My girls room still have boxes in their room's closet. Unfortunately, the closet door doesn't shut. My older daughter, Lilah, is in a toddler bed and loves to go exploring at night. Yesterday during the girls' naptime, Lilah took it upon herself to take out all the boxes and dump them out. She then decided to throw anything uninteresting into Cecelia's crib.
Shortly after that, I heard a little bit of movement over the monitor and went to get the girls out of bed. Sure, the mess was annoying but no big deal really. I made Cecelia a bottle and sat down to give it to her while Lilah played with some toys. As soon as Cecelia swallowed some formula, she began to choke. Which didn't really phase me to be honest. She "chokes" on her formula all the time from swallowing too fast. So I just sat her up and patted her back.
However, this time, she didn't just cough and reach for her bottle again.
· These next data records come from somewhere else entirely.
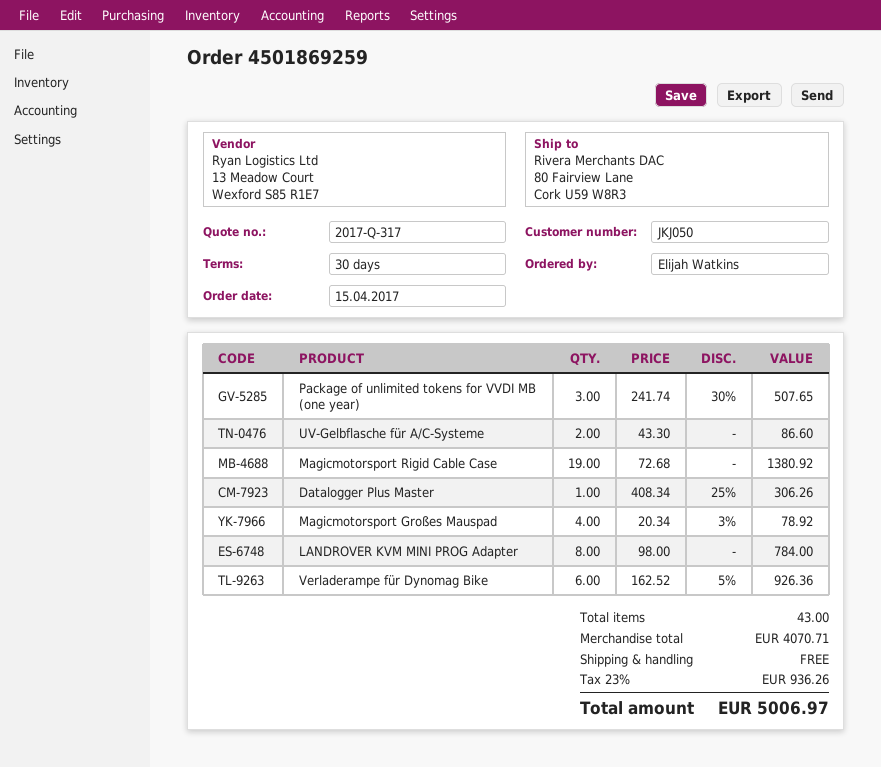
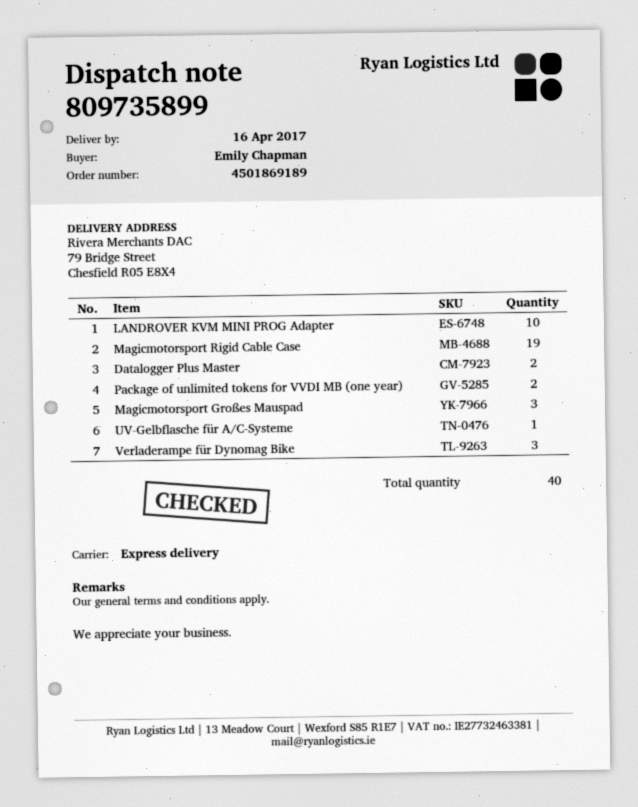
order number: 4501869259 -> 4501869189
ordered by: Elijah Watkins -> Emily Chapman
ship to: 80 Fairview Lane, Cork U59 W8R3 -> 79 Bridge Street, Chesfield R05 E8X4
Package of unlimited tokens for VVDI MB (one year): 3 -> 2
UV-Gelbflasche für A/C-Systeme: 2 -> 1
Datalogger Plus Master: 1 -> 2
Magicmotorsport Großes Mauspad: 4 -> 3
LANDROVER KVM MINI PROG Adapter: 8 -> 10
Verladerampe für Dynomag Bike: 6 -> 3
total quantity: 43 -> 40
She just kept trying to gag, or cough, or breath. To do anything. So my CPR training kicked in and I flipped her over, patting her back and then alternately trying to clear her airway with my finger. My finger wasn't long enough to feel anything. I started screaming for my husband who was downstairs. He didn't respond so as I kept hitting her back I ran down stairs yelling, "She's not breathing!" over and over. He grabbed her and tried hitting her back more and then put his finger in her mouth. Finally she threw up and out came a hard piece of royal blue hard plastic. Roughly, the size of a quarter. She kept throwing up but now it was tinged with blood. Finally, she stopped and started crying.
I have never been SO happy to hear one of my babies cry. We took her to the ER for X Rays to make sure a piece hadn't aspirated into her lungs. She was fine and her throat was no longer actively bleeding. The doctor said we did everything right.
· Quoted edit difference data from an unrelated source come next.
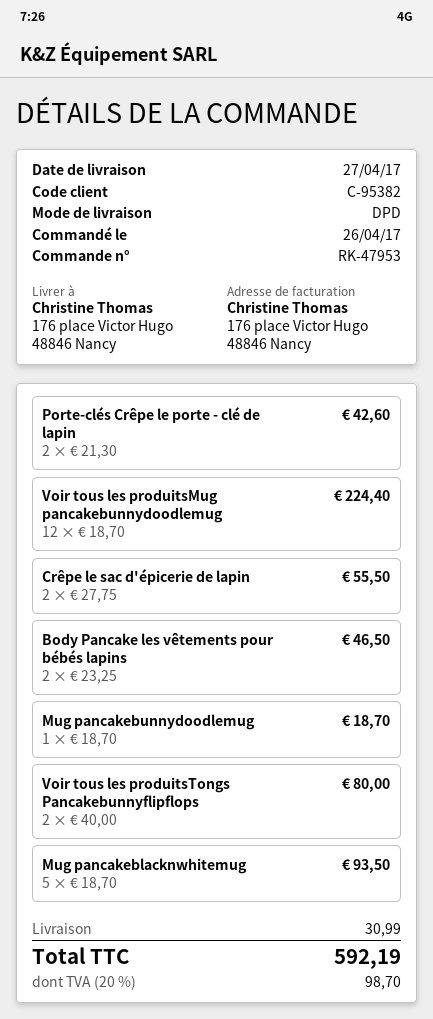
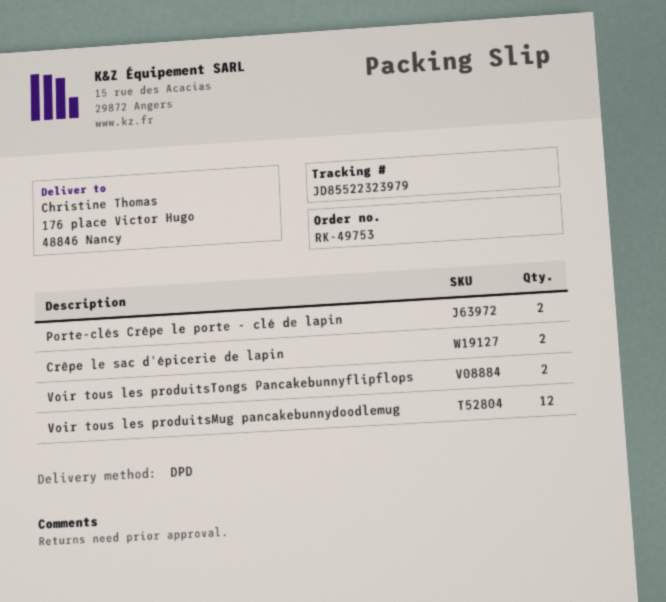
order number: RK-47953 -> RK-49753
Body Pancake les vêtements pour bébés lapins: 2 -> none
Mug pancakebunnydoodlemug: 1 -> none
Mug pancakeblacknwhitemug: 5 -> none

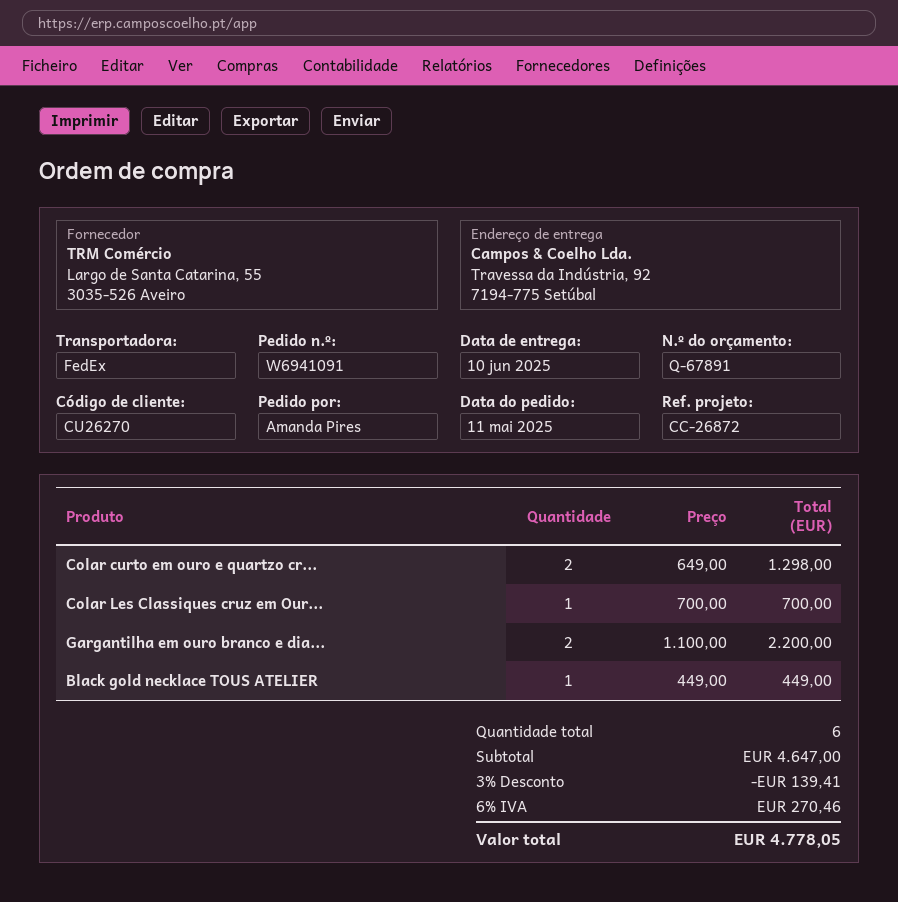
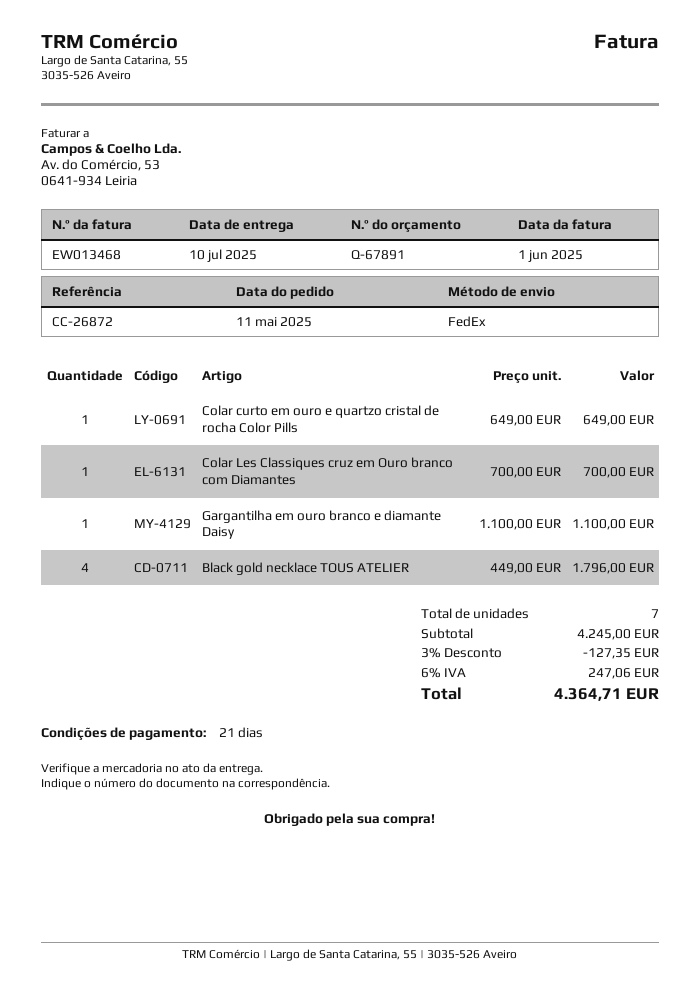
delivery date: 2025-06-10 -> 2025-07-10
Colar curto em ouro e quartzo cr...: 2 x 649.00 = 1298.00 -> 1 x 649.00 = 649.00
Gargantilha em ouro branco e dia...: 2 x 1100.00 = 2200.00 -> 1 x 1100.00 = 1100.00
Black gold necklace TOUS ATELIER: 1 x 449.00 = 449.00 -> 4 x 449.00 = 1796.00
total quantity: 6 -> 7
subtotal: 4647.00 -> 4245.00
discount: 3% = 139.41 -> 3% = 127.35
tax: 6% = 270.46 -> 6% = 247.06
total: 4778.05 -> 4364.71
It was the worst, most terrifying three minutes of my life. That feeling will stay in my mind forever, I just hope I never experience something that triggers it again.
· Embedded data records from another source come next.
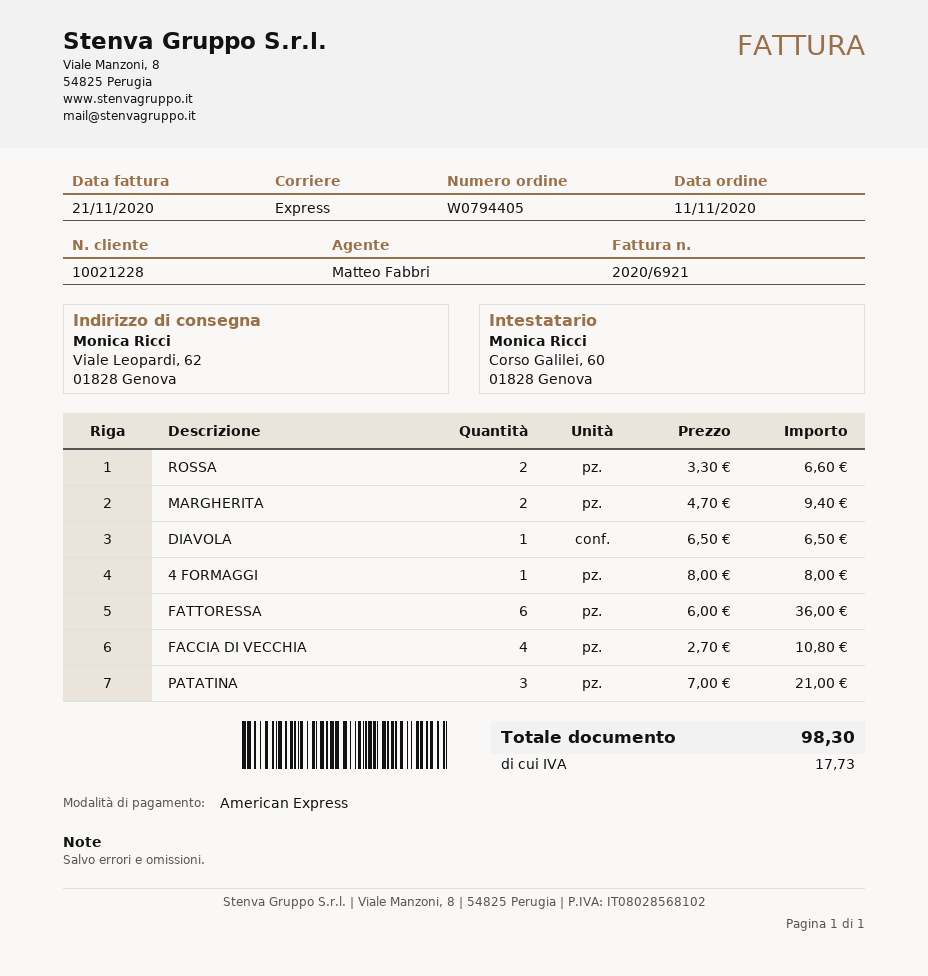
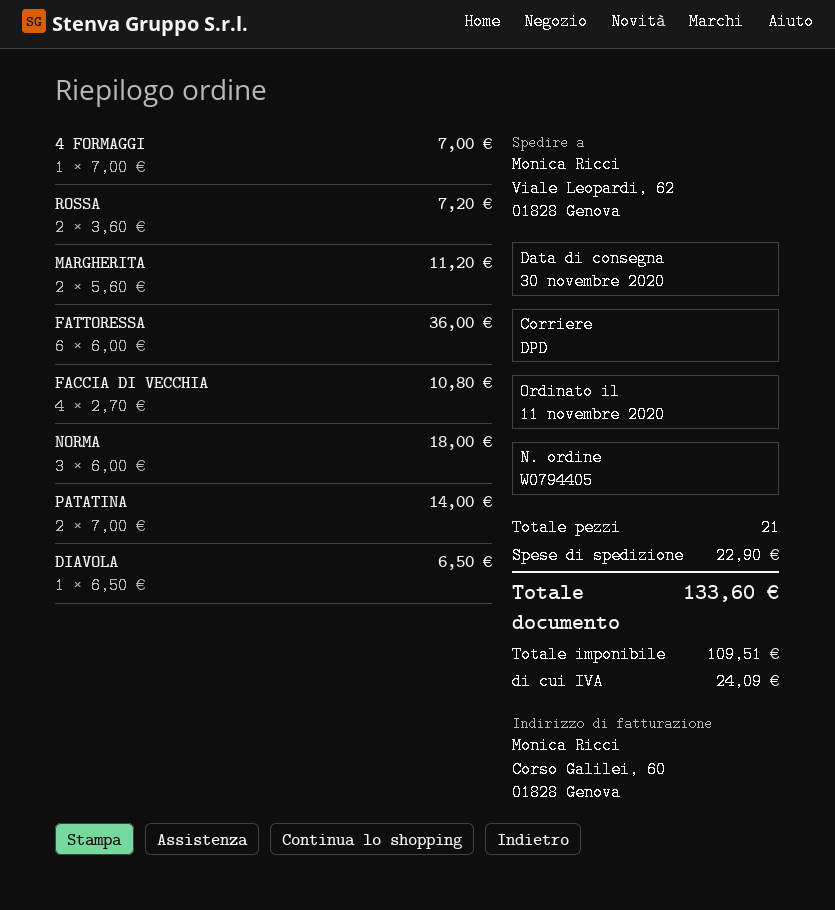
shipping method: express -> DPD
ROSSA: 2 x 3.30 = 6.60 -> 2 x 3.60 = 7.20
MARGHERITA: 2 x 4.70 = 9.40 -> 2 x 5.60 = 11.20
4 FORMAGGI: 1 x 8.00 = 8.00 -> 1 x 7.00 = 7.00
PATATINA: 3 x 7.00 = 21.00 -> 2 x 7.00 = 14.00
NORMA: none -> 3 x 6.00 = 18.00
shipping: none -> 22.90
tax: 17.73 -> 24.09
total: 98.30 -> 133.60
Now I have to work on my husband's feelings of blame pointed at me then it can all be behind me. Being able to say that on a blog no one follows is nice. It means I can put my feelings "out there" but not truly have any negative repercussions from it.
Friday, July 27, 2012
Thursday, July 26, 2012
Memories: Cruel Yet Dear.
Yesterday, I was feeling a little sleepy. The girls were napping so it seemed the perfect moment to close my eyes and catch a few zzz's... As my eyelids drifted shut, I found myself back in my parents house. I walked through the foyer, glancing at myself in the mirror to the right. I turned to the left and slipped off my shoes then stepped off the hardwood over the threshold and onto the cool cement. I could see the red swirling motion the floor seems to give off. I saw the leaf print chair and ottoman sitting in the corner in front of the giraffe dad came home with one year from Africa. To my immediate left I saw the cream colored chair. I could see my porcelain doll sitting on the floor behind it, which was actually broken in the move. I looked to my right and saw the leather couch with a few faint kitty claw marks I hadn't been able to cover with pledge when Rae snuck home a kitten. Further still, the plaid couch now sitting in my downstairs livingroom. If I thought really hard I could see my sister asleep on the couch while Lilah pulled at her hair saying "Mo Mo!" I walked along the back wall and ran fingers across the DVD's and books to the rooms. I glanced into my parents room, no one was there. They must have been at work. I turned to the right and walked into my old room and glanced down at the purple stains in the cream colored carpet where I'd accidentally flung Violet something or other when my mom and I were attempting to clear up Cecelia's thrush. At that point I heard the front door open and mom and dad walk in. Mom walked into the kitchen and hung up the keys, pausing to set her purse on the counter beside the coffee pot. Dad went into the living room where Lilah immediately beelined for him. That was were the memory ended. I opened my eyes looking around my own livingroom, full of furniture that I loved picking out. As my eyes teared up, and I wished for the millionth time that I could just appear back in North Carolina. So. As dear and near to my heart as those memories are, they are even more cruel. Sometimes I wish I had moved away right after high school. I wish I had moved when I got married. Really any time before I had children. Watching Lilah get so attached to grandparents to just get torn away and relocated across the country. It doesn't seem fair to me. There's the cruel.